Stored records:
BEGIN
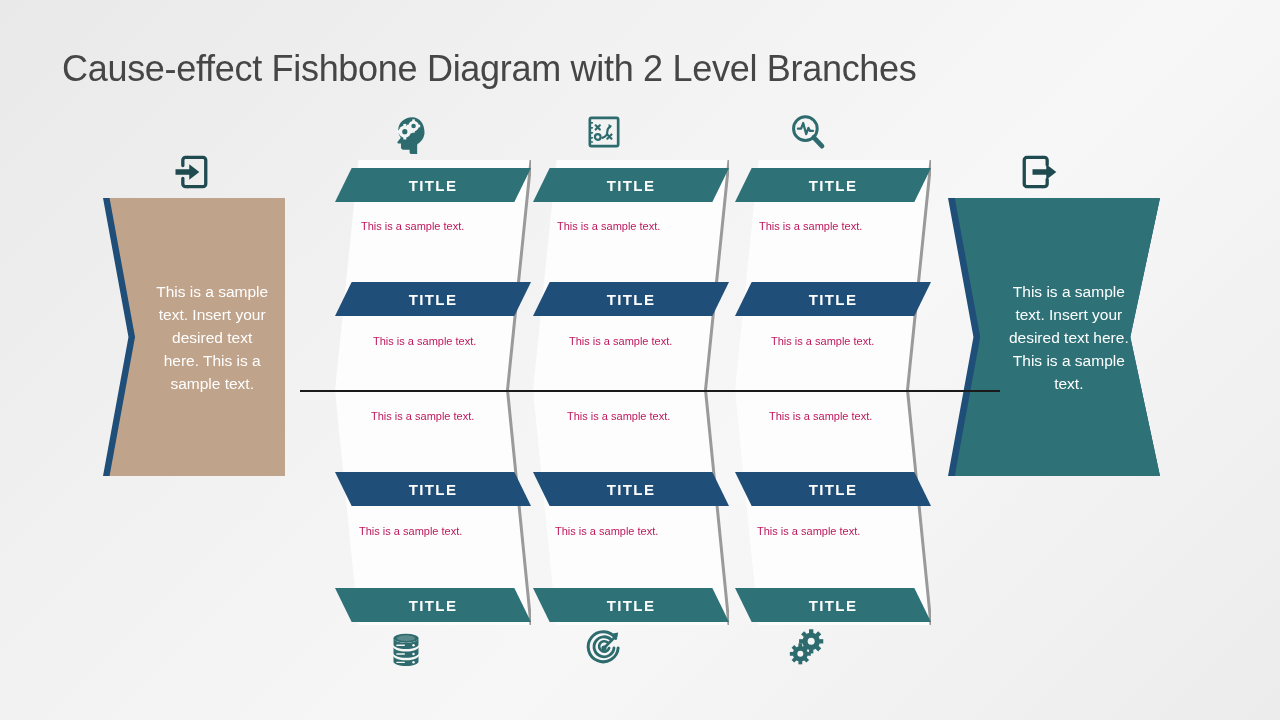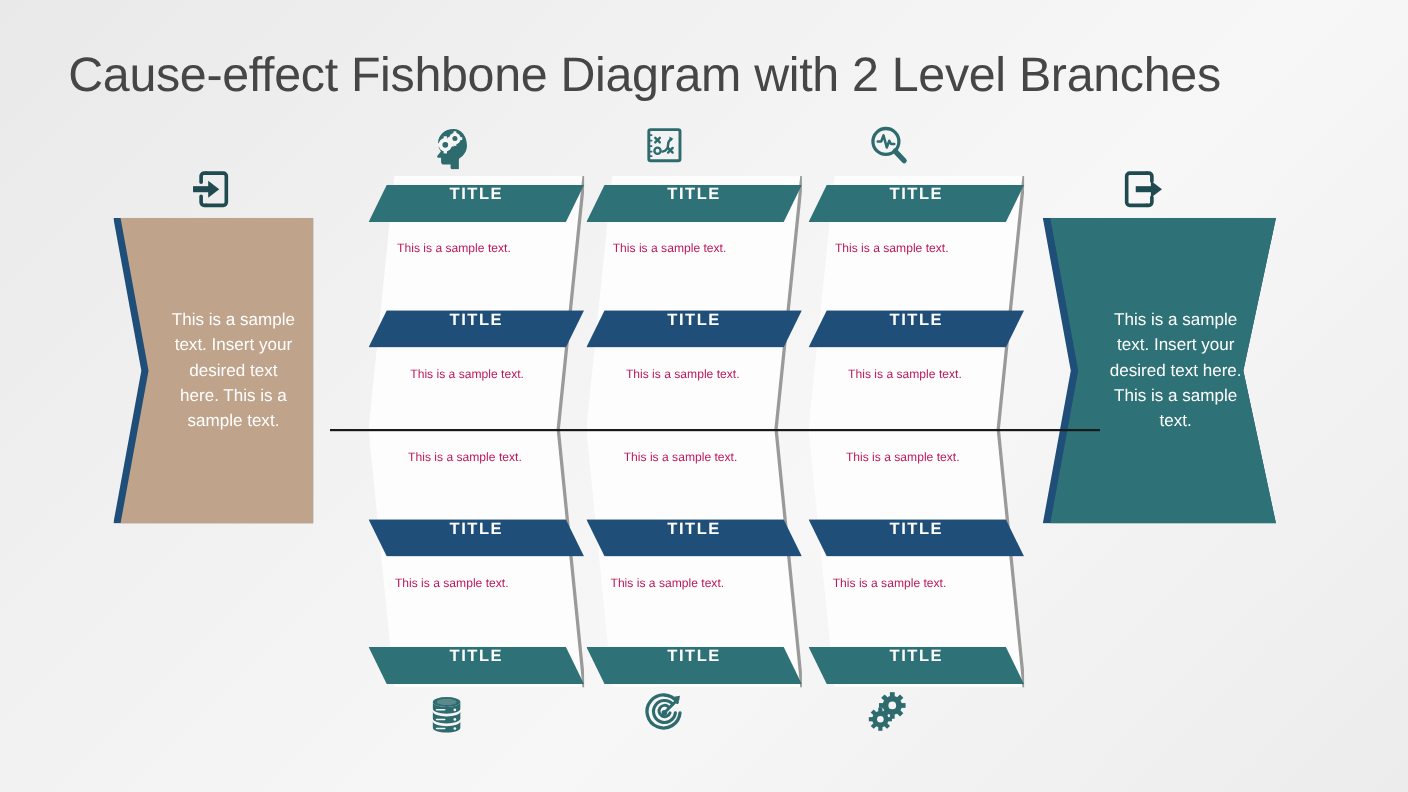--- a/index.html
+++ b/index.html
@@ -26,7 +26,7 @@
     left: 62px;
     top: 42px;
     width: 1100px;
-    font-size: 44px;
+    font-size: 36px;
     line-height: 54px;
     color: #464646;
     letter-spacing: -0.3px;

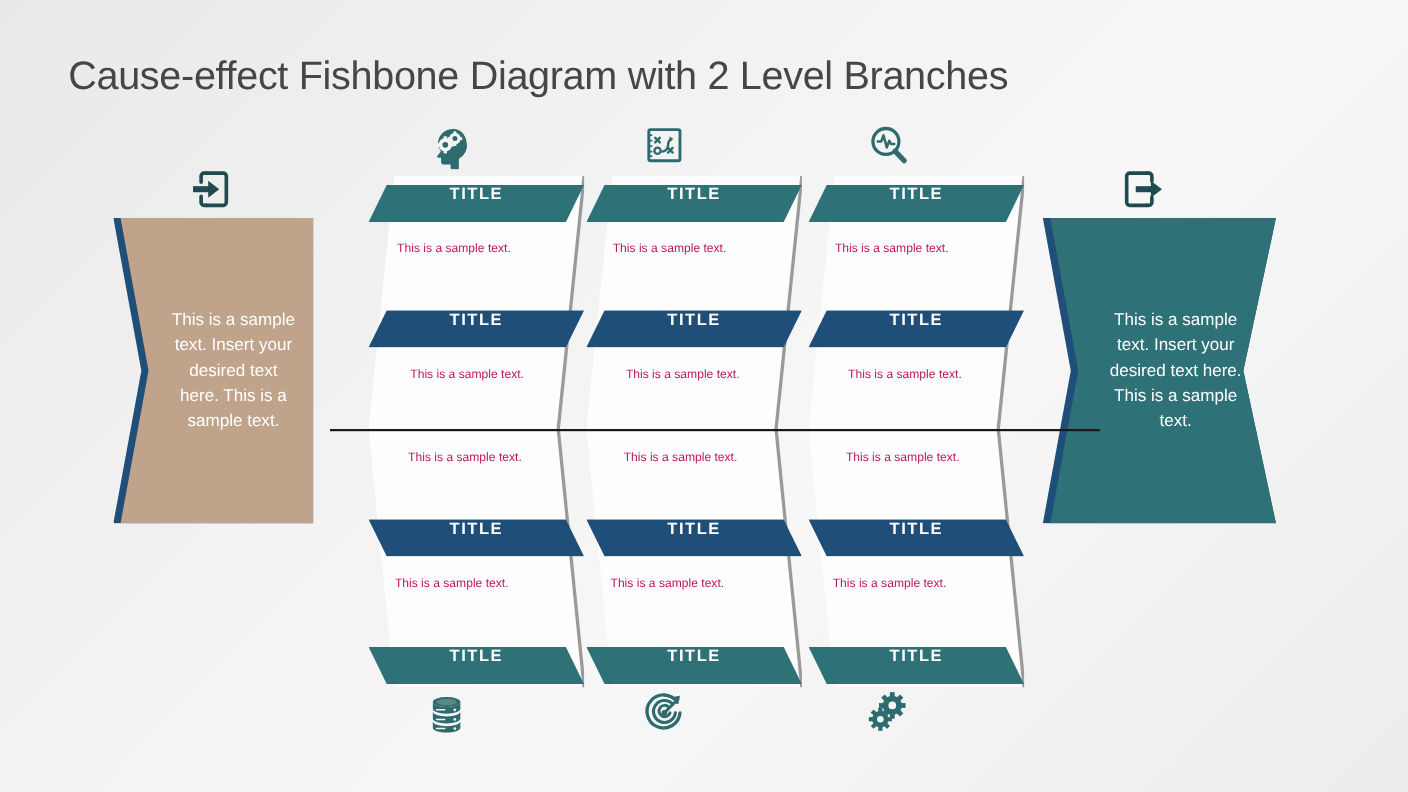--- a/index.html
+++ b/index.html
@@ -133,6 +133,7 @@
     height: 34px;
     z-index: 8;
     display: flex;
+    align-items: center;
     justify-content: center;
   }
   .bar span {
END
Problem statement: Copy out all of the data word for word. Do not carry over any picture.

Response:
--- a/index.html
+++ b/index.html
@@ -26,7 +26,7 @@
     left: 62px;
     top: 42px;
     width: 1100px;
-    font-size: 44px;
+    font-size: 36px;
     line-height: 54px;
     color: #464646;
     letter-spacing: -0.3px;

--- a/index.html
+++ b/index.html
@@ -133,6 +133,7 @@
     height: 34px;
     z-index: 8;
     display: flex;
+    align-items: center;
     justify-content: center;
   }
   .bar span {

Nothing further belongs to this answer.